Dans un climat politique marqué par les doutes et les interrogations, le président camerounais Paul Biya a fait sa première apparition publique ce mardi 15 juillet 2025, en recevant en audience le Nonce Apostolique, Mgr José Avelino Bettencourt, représentant du Saint-Siège. Une mise en scène diplomatique qui intervient quelques jours seulement après l’annonce controversée de sa candidature à la présidentielle de 2025.
Sur son compte X (anciennement Twitter), le chef de l’État s’est félicité de cette rencontre :

« Heureux d’avoir reçu ce jour le Nonce Apostolique, Mgr José Avelino Bettencourt, à l’aube du pontificat du pape Léon XIV, qui ouvre de nouvelles et belles perspectives dans la relation entre le Saint-Siège et le Cameroun. »
Un rendez-vous spirituel… au fort goût politique
Officiellement, cette audience s’inscrit dans le cadre des missions traditionnelles du président en matière de relations diplomatiques. Mais son timing interroge , dans un contexte où les doutes sur la capacité de Paul Biya, 92 ans, à gouverner réellement, se font de plus en plus insistants. De nombreuses voix parlent déjà de gouvernance par procuration .
L’Église catholique, bien portée dans le tissu social camerounais, est depuis longtemps un interlocuteur stratégique du pouvoir. Le Vatican et Yaoundé entretiennent des relations soutenues, illustrées par plusieurs visites et rencontres de haut niveau, dont celle, en novembre 2024, du Secrétaire pour les relations extérieures du Saint-Siège, Mgr Paul Richard Gallagher.
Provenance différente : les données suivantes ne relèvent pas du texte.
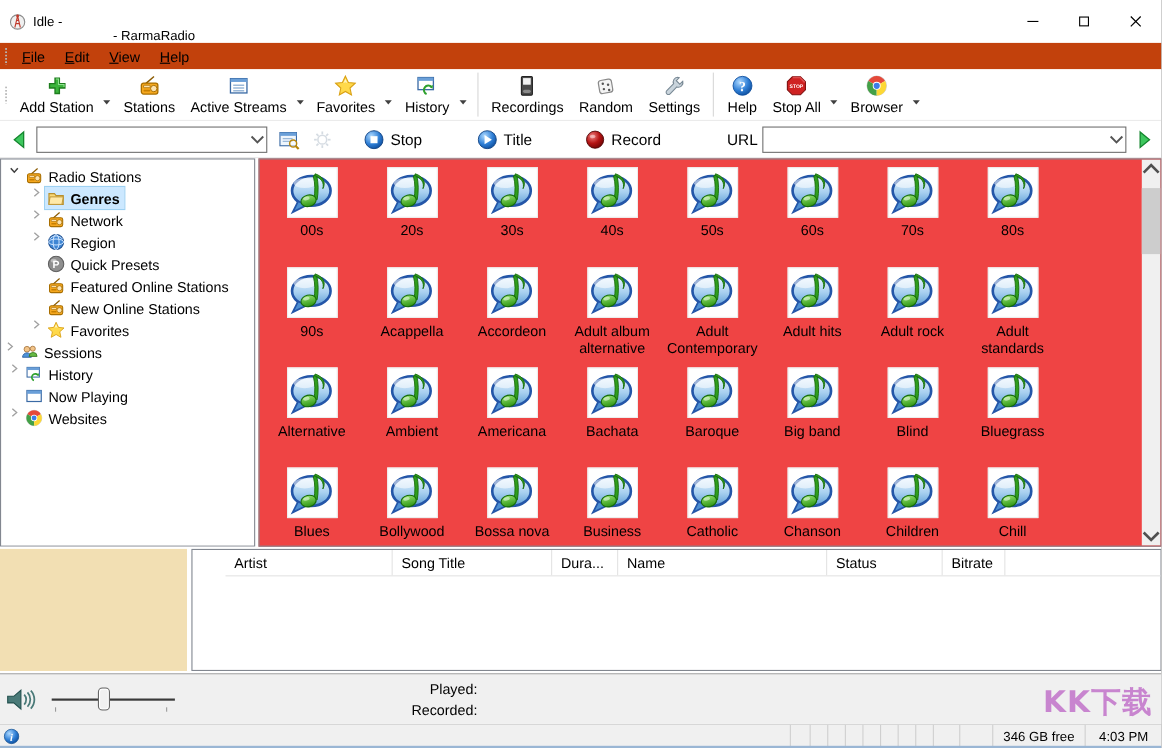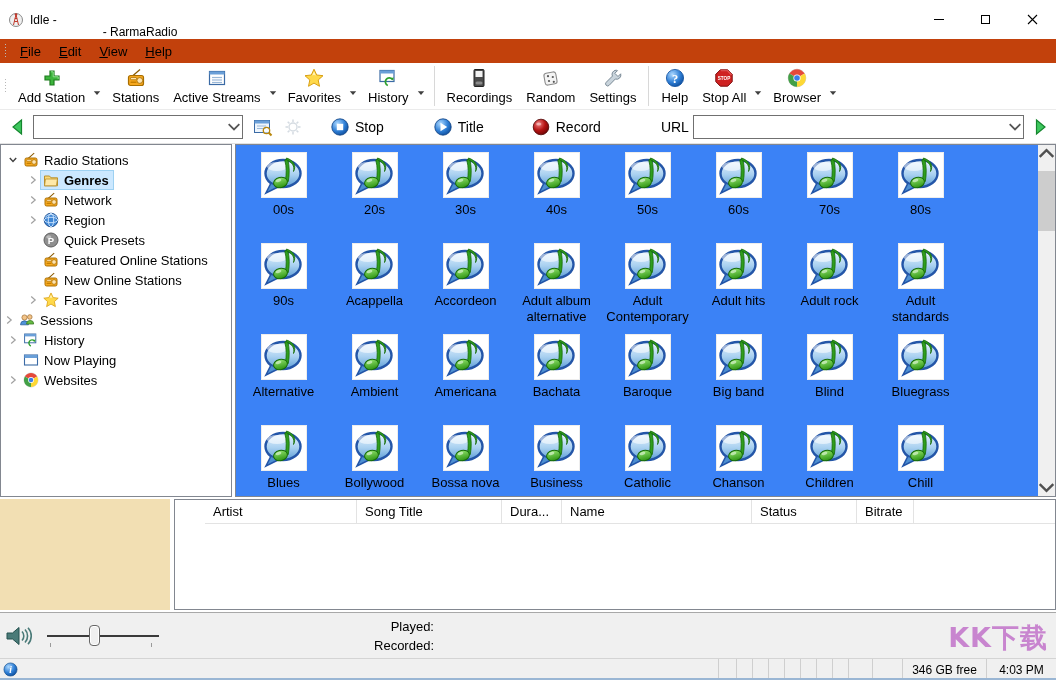"Radio Stations" .tree-row { align-items: center -> none }
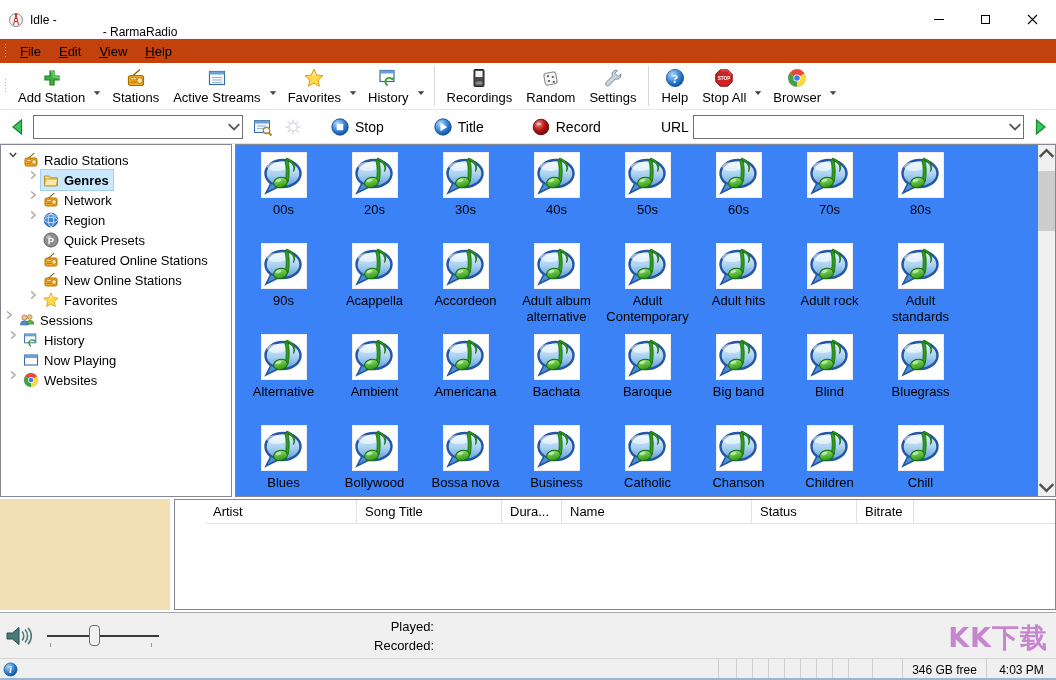"00s" .main-panel { background: #3b82f6 -> #ef4444 }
Dans un communiqué officiel, la présidence a rappelé l’engagement commun entre le Cameroun et le Vatican à œuvrer pour « le bien-être moral, spirituel et matériel de l’humanité » et pour la promotion de la solidarité entre les peuples.
Une réapparition calculée
Cette rencontre, au-delà de sa portée diplomatique, sert surtout à réaffirmer la présence active du président sur la scène publique , dans un cadre formel et contrôlé. Pas de discours, pas de questions de journalistes, mais une image soigneusement diffusée pour répondre aux rumeurs. Une façon pour Paul Biya de se montrer, sans réellement parler.
Alors que la perspective d’un nouveau mandat suscite des remous jusque dans son propre camp, cette audience solennelle avec le Vatican semble penser pour rassurer les soutiens, détourner l’attention des critiques, et poser un décor apaisant dans un contexte électoral explosif.